In his book Avoiding Emotions, Living Emotions, Antonino Ferro explains that “If one of our psyche’s activities (“down the slope”) serves to protect us from emotions, another function of our psyche (“up the slope”) is to restore the contact with what had been pushed out or dissociated.”

I've started writing documentary poetry. Basically, it gives shape to the stories which are already out there, so you delve into others’ worlds rather than your own. I am also working on a creative non-fiction book which includes both my and a polyphony of other Belarusians' experiences of being political prisoners for a few weeks in the autumn of 2020. I've started a practice-based PhD exploring how poetry can help Belarusian women share their experiences of domestic abuse and political terror. So, poetry keeps leading me forward, being gently present even if not in the form of poems born inside me like an avalanche in the mountains. I also learned, while dealing with what I thought was a loss, that writing doesn’t have to come from a place of violence; it can come from the place of love, and realizing that is like being able to breathe out, finally, then breathe in, and breathe out again, filling my blood cells with bubbling oxygen. There is nothing poetic in violence, but there is poetry in the courage with which you can embrace your vulnerability and choose to be silent, when speaking takes more than it gives.

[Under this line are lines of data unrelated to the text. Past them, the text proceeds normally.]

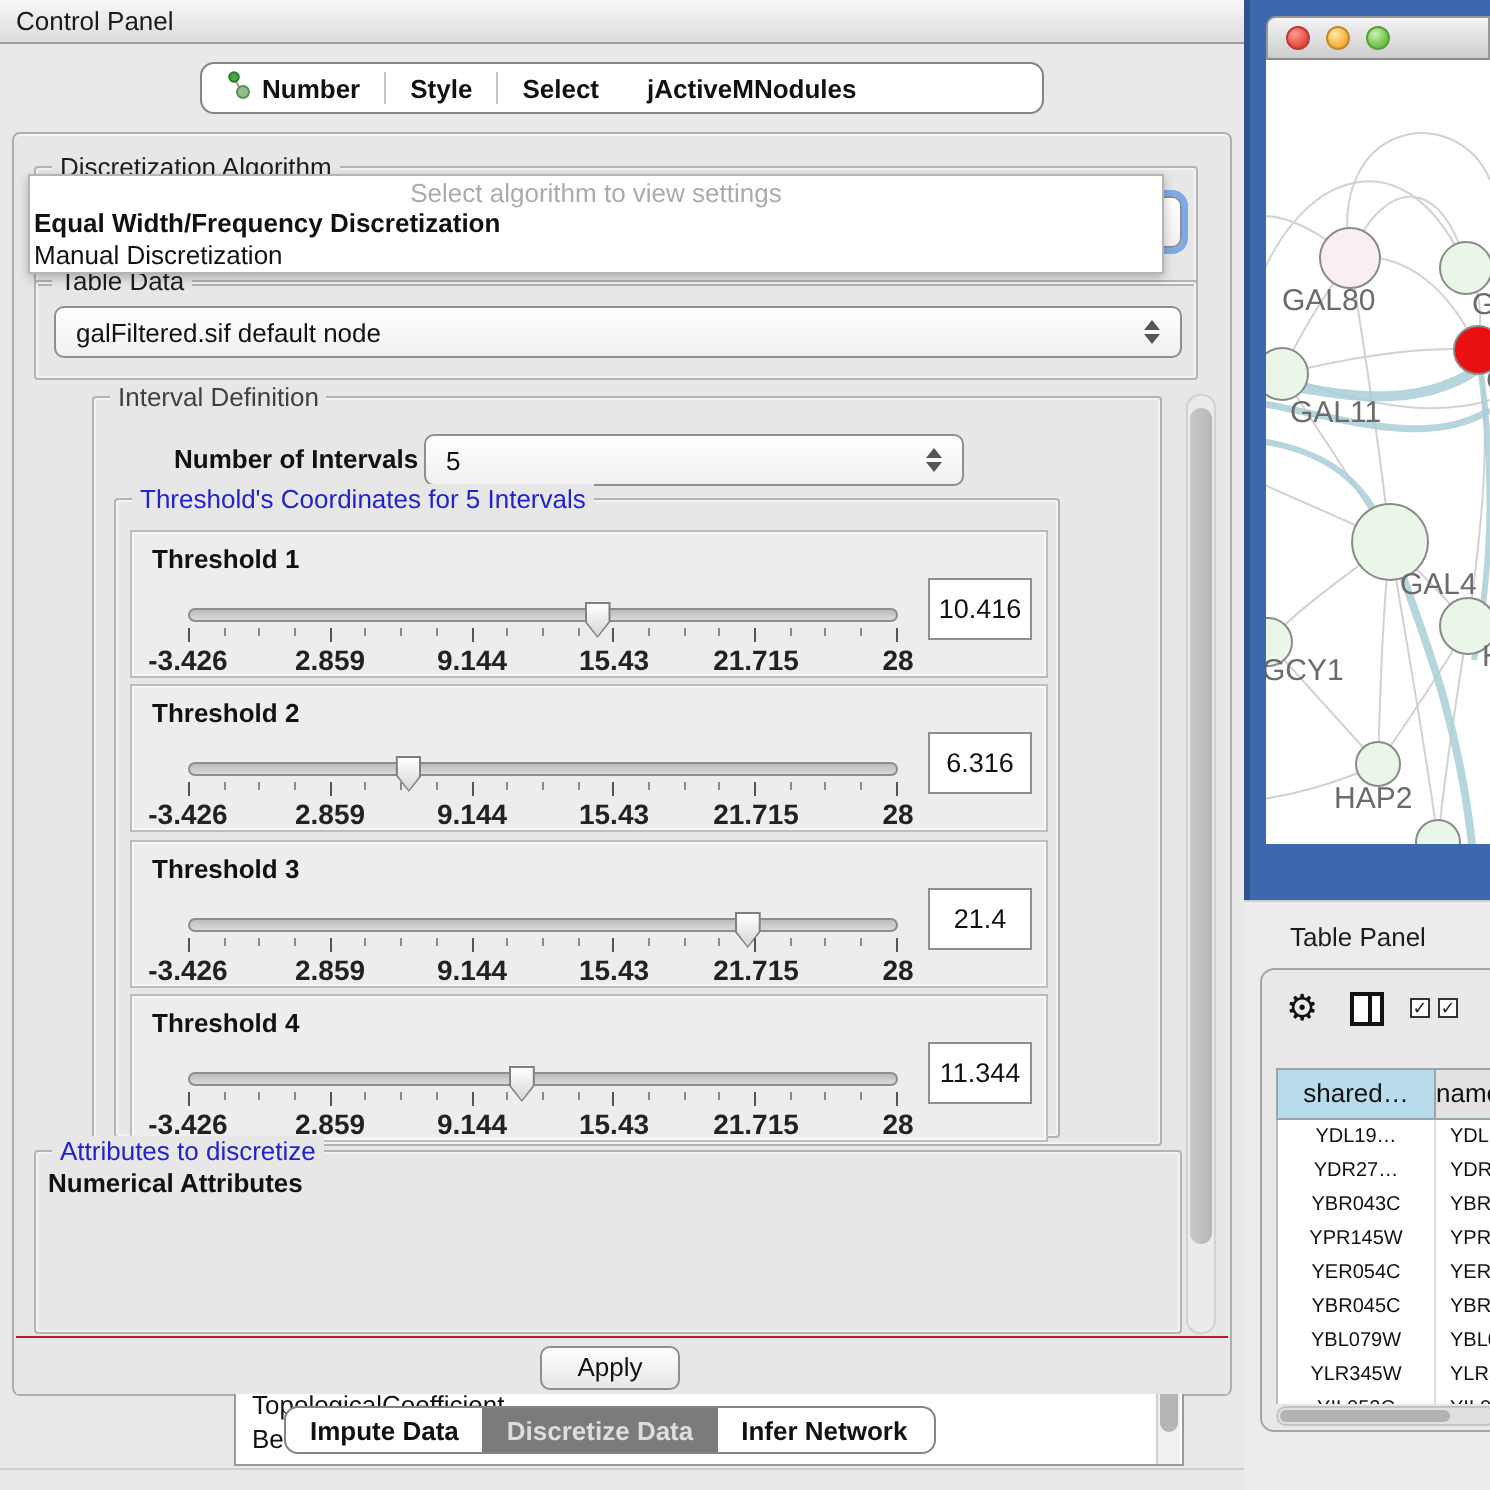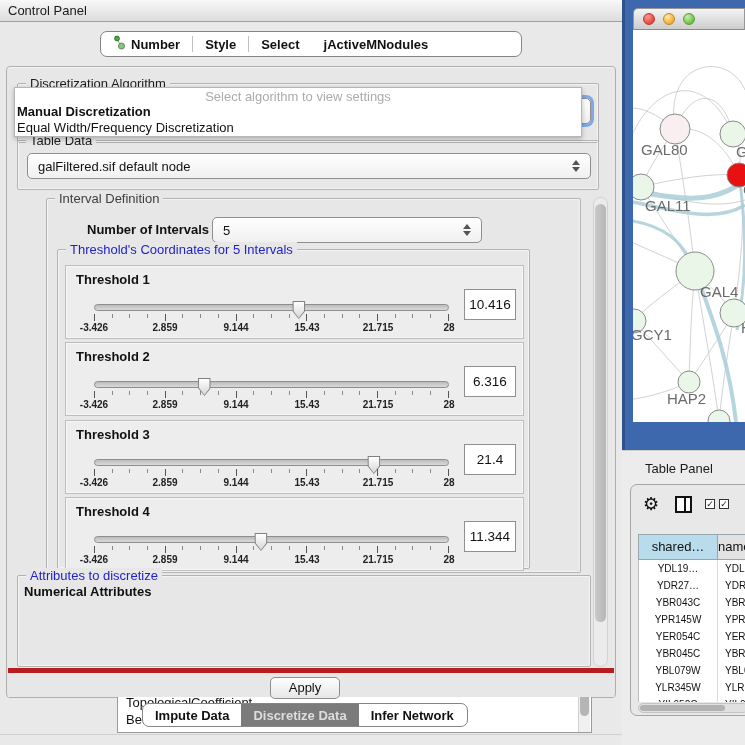--- a/index.html
+++ b/index.html
@@ -368,8 +368,8 @@
   <div class="abs popup">
     <div class="hint">Select algorithm to view settings</div>
     <div>
+        <div class="opt">Equal Width/Frequency Discretization</div>
         <div class="opt">Manual Discretization</div>
-        <div class="opt">Equal Width/Frequency Discretization</div>
       </div>
   </div>
 

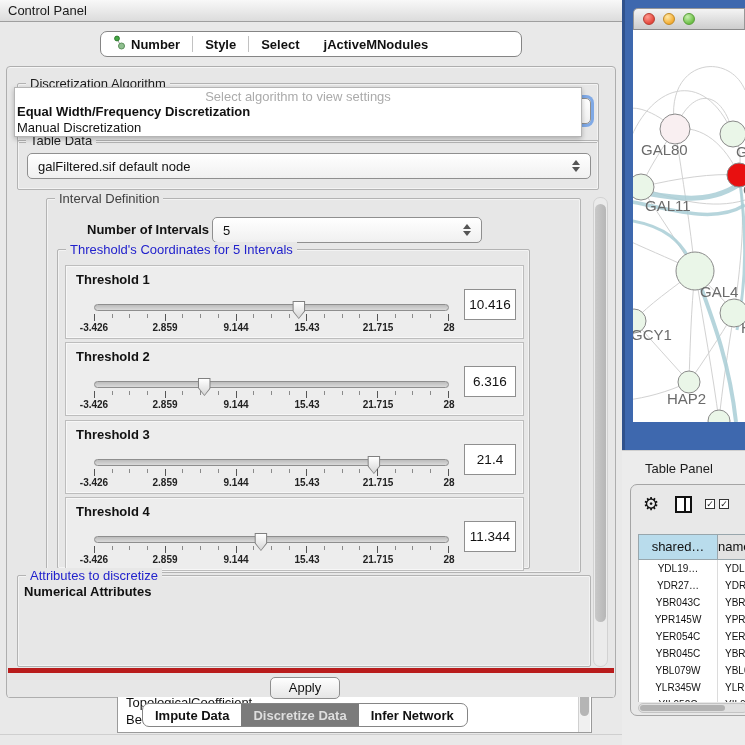--- a/index.html
+++ b/index.html
@@ -52,7 +52,7 @@
   .ticks .tick{width:1px;height:4px;background:#8a8a8a;}
   .ticks .tick.major{height:7px;background:#555;}
   .ticklabels{position:absolute;left:28px;top:56px;width:355px;height:12px;}
-  .ticklabels span{position:absolute;transform:translateX(-50%);font-size:10px;font-weight:bold;color:#222;white-space:nowrap;}
+  .ticklabels span{position:absolute;transform:translateX(-50%);font-size:14px;font-weight:bold;color:#222;white-space:nowrap;}
   .valbox{position:absolute;left:398px;top:23px;width:52px;height:31px;background:#fff;border:1px solid #8f8f8f;font-size:13.5px;color:#111;text-align:center;line-height:29px;}
 
   

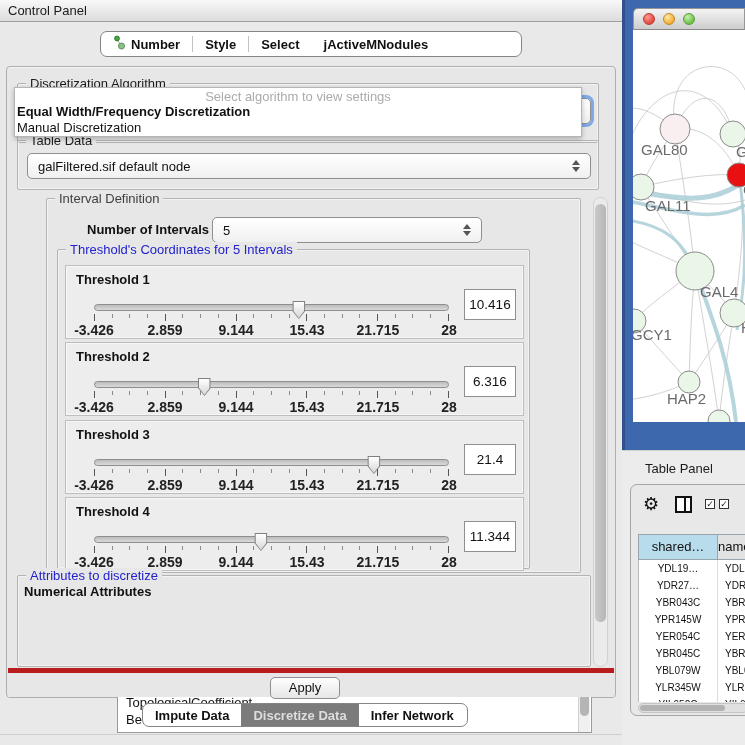--- a/index.html
+++ b/index.html
@@ -61,7 +61,7 @@
   .list-scroll{position:absolute;left:571px;top:607px;width:12px;height:58px;background:#f0f0f0;border-left:1px solid #d0d0d0;}
   .list-scroll .thumb{position:absolute;left:1px;top:2px;width:9px;height:40px;background:#b5b5b5;border-radius:5px;}
 
-  .apply-strip{position:absolute;left:1px;top:601px;width:606px;height:29px;border-top:5px solid #b91c1c;background:#e7e7e7;}
+  .apply-strip{position:absolute;left:1px;top:601px;width:606px;height:29px;border-top:1px solid #b91c1c;background:#e7e7e7;}
   .apply-btn{position:absolute;left:262px;top:4px;width:70px;height:22px;background:linear-gradient(#fefefe,#e6e6e6);border:1px solid #8f8f8f;border-radius:5px;font-size:13px;color:#111;text-align:center;line-height:20px;}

Hanna Komar is a poet, translator, and writer. She has published  three poetry collections: Страх вышыні (Fear of Heights) and Мы вернемся (We’ll Return) in Belarusian, as well as the bilingual collection Recycled. Her work has been translated into Polish, Ukrainian, Swedish, Norwegian, German, Czech, Lithuanian, Slovenian and Russian. She translates her own work into English. She is a member of PEN Belarus and an honourary member of English PEN, as well as a Freedom of Speech 2020 Prize laureate from the Norwegian Authors’ Union. She is interested in using poetry to support Belarusian women to share experiences of gender based violence and patriarchy.